*** DATASET EXCERPTS ***
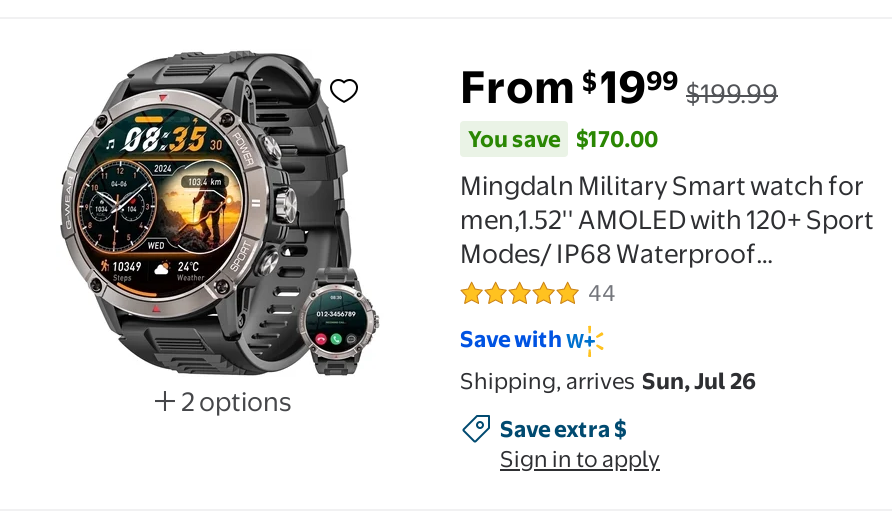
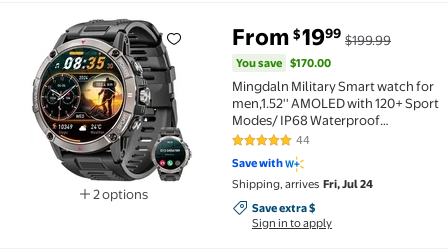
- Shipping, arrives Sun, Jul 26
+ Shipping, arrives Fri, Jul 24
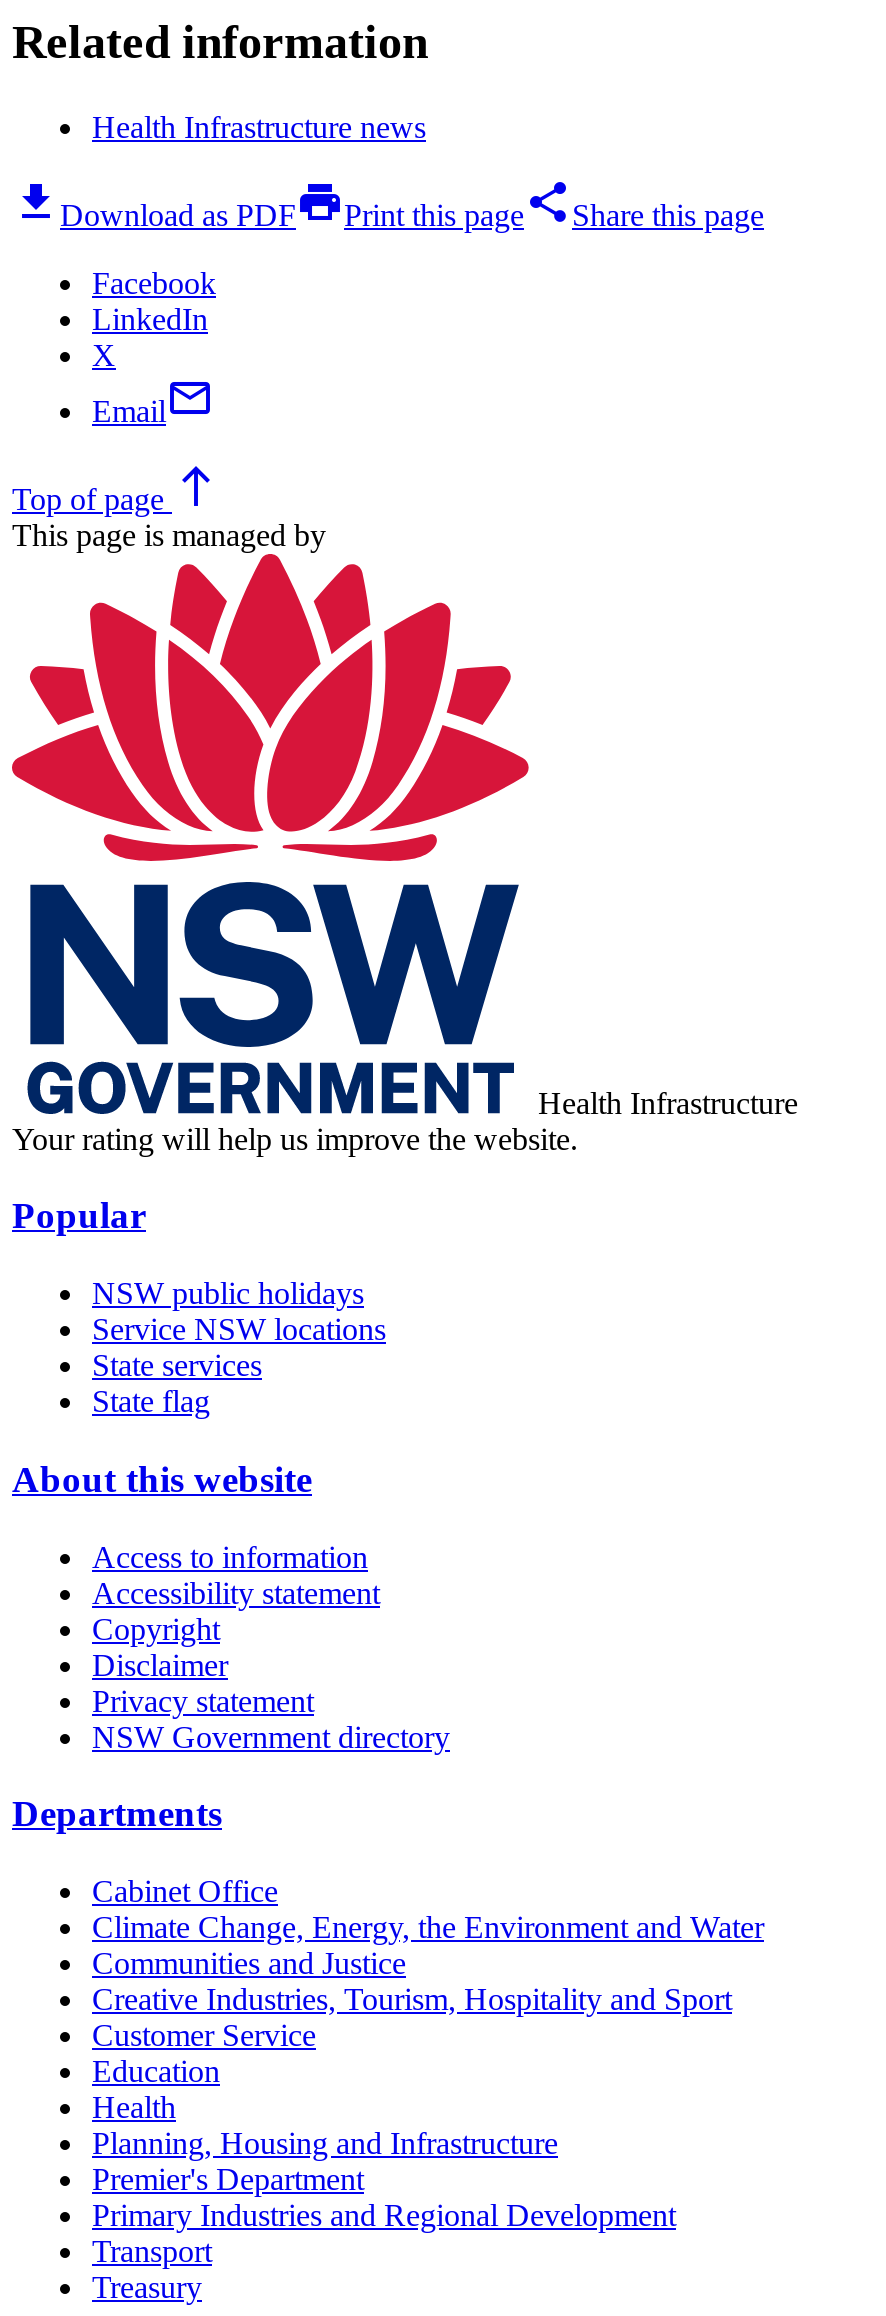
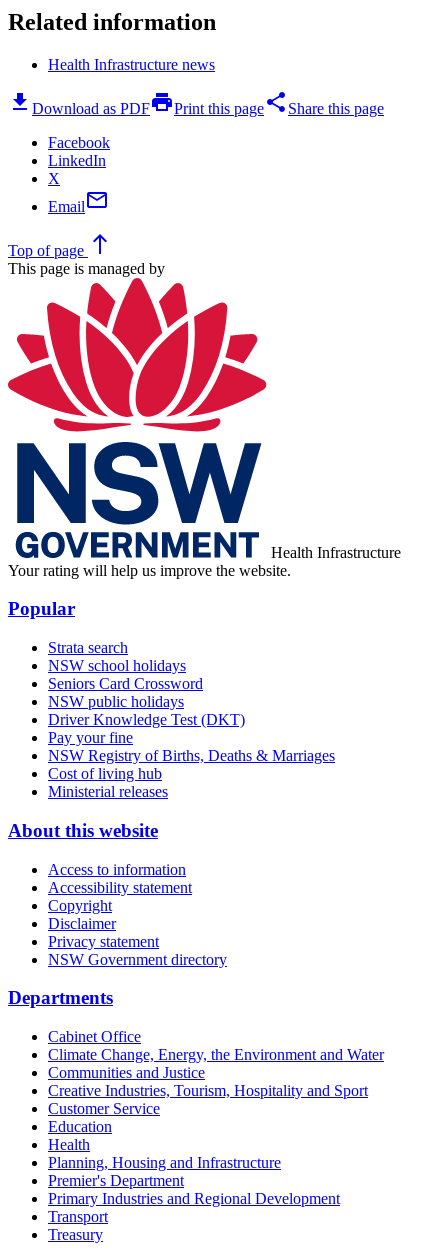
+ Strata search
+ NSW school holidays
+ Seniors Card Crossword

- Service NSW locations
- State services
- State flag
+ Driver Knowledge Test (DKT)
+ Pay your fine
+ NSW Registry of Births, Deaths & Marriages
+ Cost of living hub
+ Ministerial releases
*** End of DATASET EXCERPTS ***
Could you print, exactly and with nothing else, the lines from the one containing "NSW school holidays" through the last line of the records above?

+ NSW school holidays
+ Seniors Card Crossword

- Service NSW locations
- State services
- State flag
+ Driver Knowledge Test (DKT)
+ Pay your fine
+ NSW Registry of Births, Deaths & Marriages
+ Cost of living hub
+ Ministerial releases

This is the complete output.